あまりに正論だった。でも今までその正論を言ってきた相手はいなかったし、聞きたくないとも思っていた。
ーー子供がビーフシチューで体調を崩すことすら知らない親だって、この世にはいる。
好きの反対は嫌いではなく、無関心なのだと、どこかで聞いたことがある。
そうか、俺はだからこの人を雇ったのか。単に眩しくて珍しかったのだ。誰かのことを想い、自分の立場も考えずに守ろうとするその姿勢が。
「それより社長、お忙しいのは分かりますが、きちんと食べて寝ないと! 寝てない上に、普段はちゃんとした食事もせず、その上体に合わない料理を食べるだなんて、倒れるに決まっています。さ、寝てください。起きたら東野さんが買ってきてくれる差し入れをちゃんと食べるんですよ! 神園を立て直した凄い人が、こんな風に倒れるなんて。あと寒くなってきましたからあったかくするんですよ。普段、シャワーばっかりじゃなくて湯舟に入ってますか?」
口うるさく小言を並べる。
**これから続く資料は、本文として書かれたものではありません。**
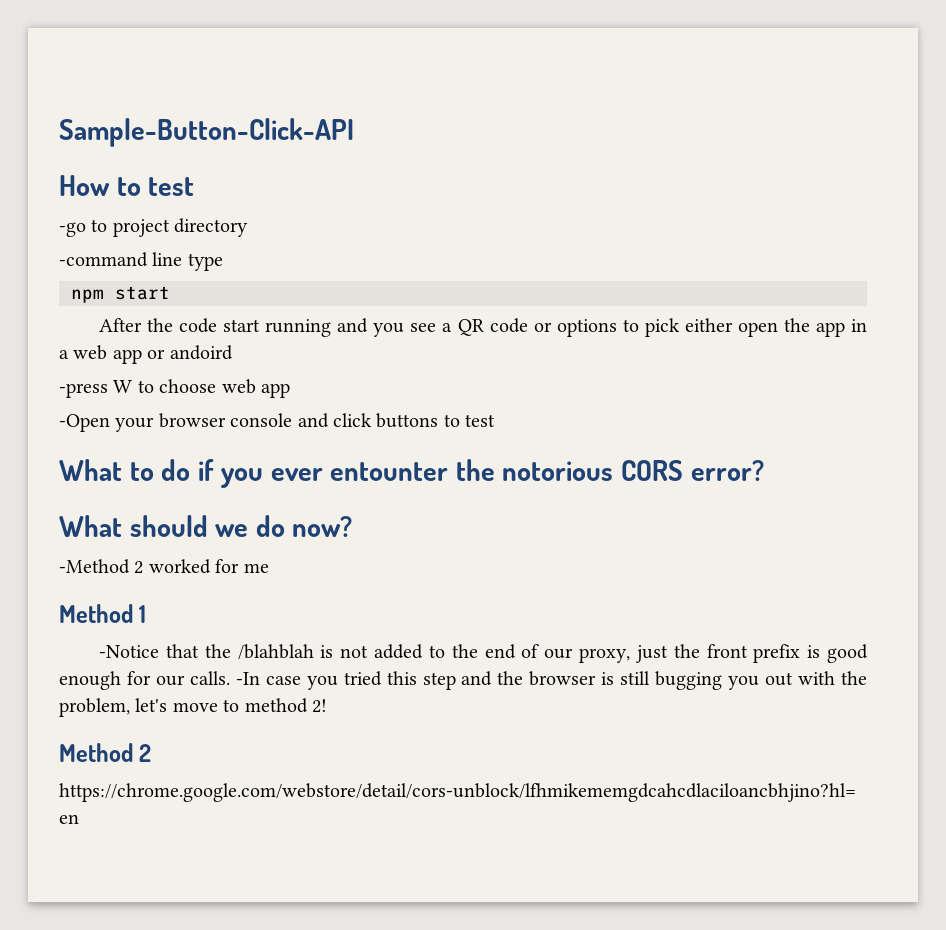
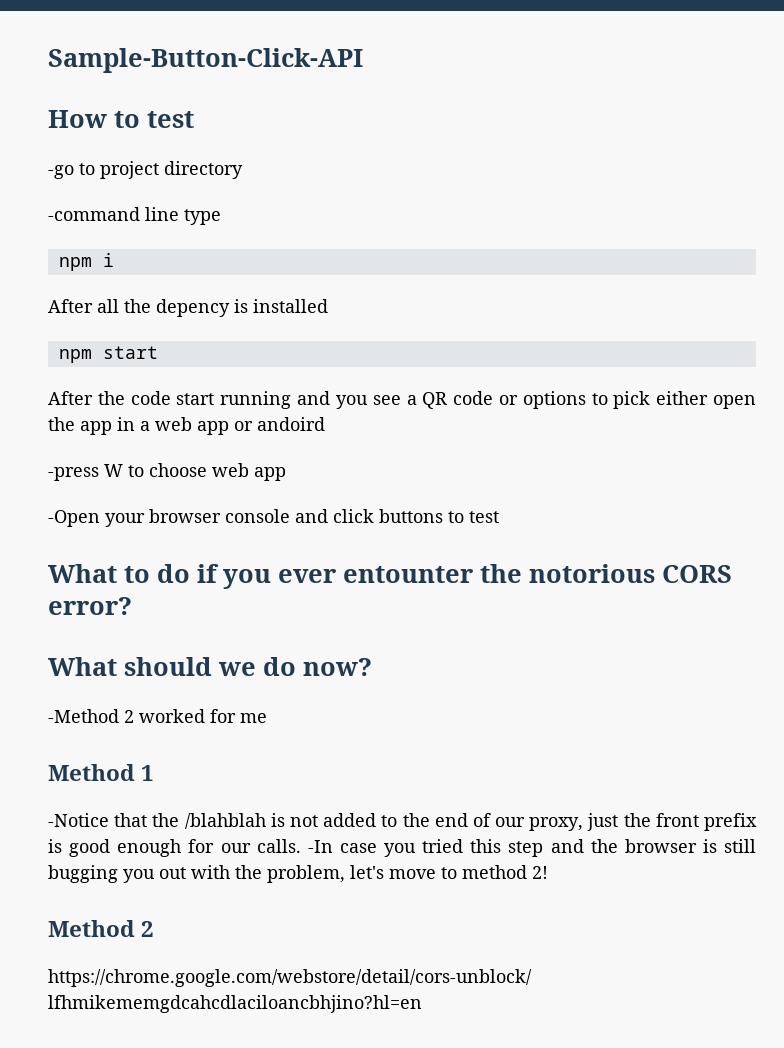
+ npm i
+ After all the depency is installed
その姿は部下というより、一般的に見る母親や、近しい友人、はたまた恋人のような姿に見えた。眉尻を下げて延々と説教を垂れるその姿を見て、なんだかおかしくなりまた笑ってしまった。
うるさい。めちゃくちゃうるさい。でも不思議と心地いい。
なぜかは分からないが、その声はまるで子守歌のように穏やかな気持ちになった。まだ会って間もない、さらにはお互い印象は決して良くなかったはずの相手なのに、なぜこんなことになっているんだろう。
だが自分はすぐに、考えることを放棄した。いつの間にか瞼が閉じ、夢の中へと入って行ってしまったからだ。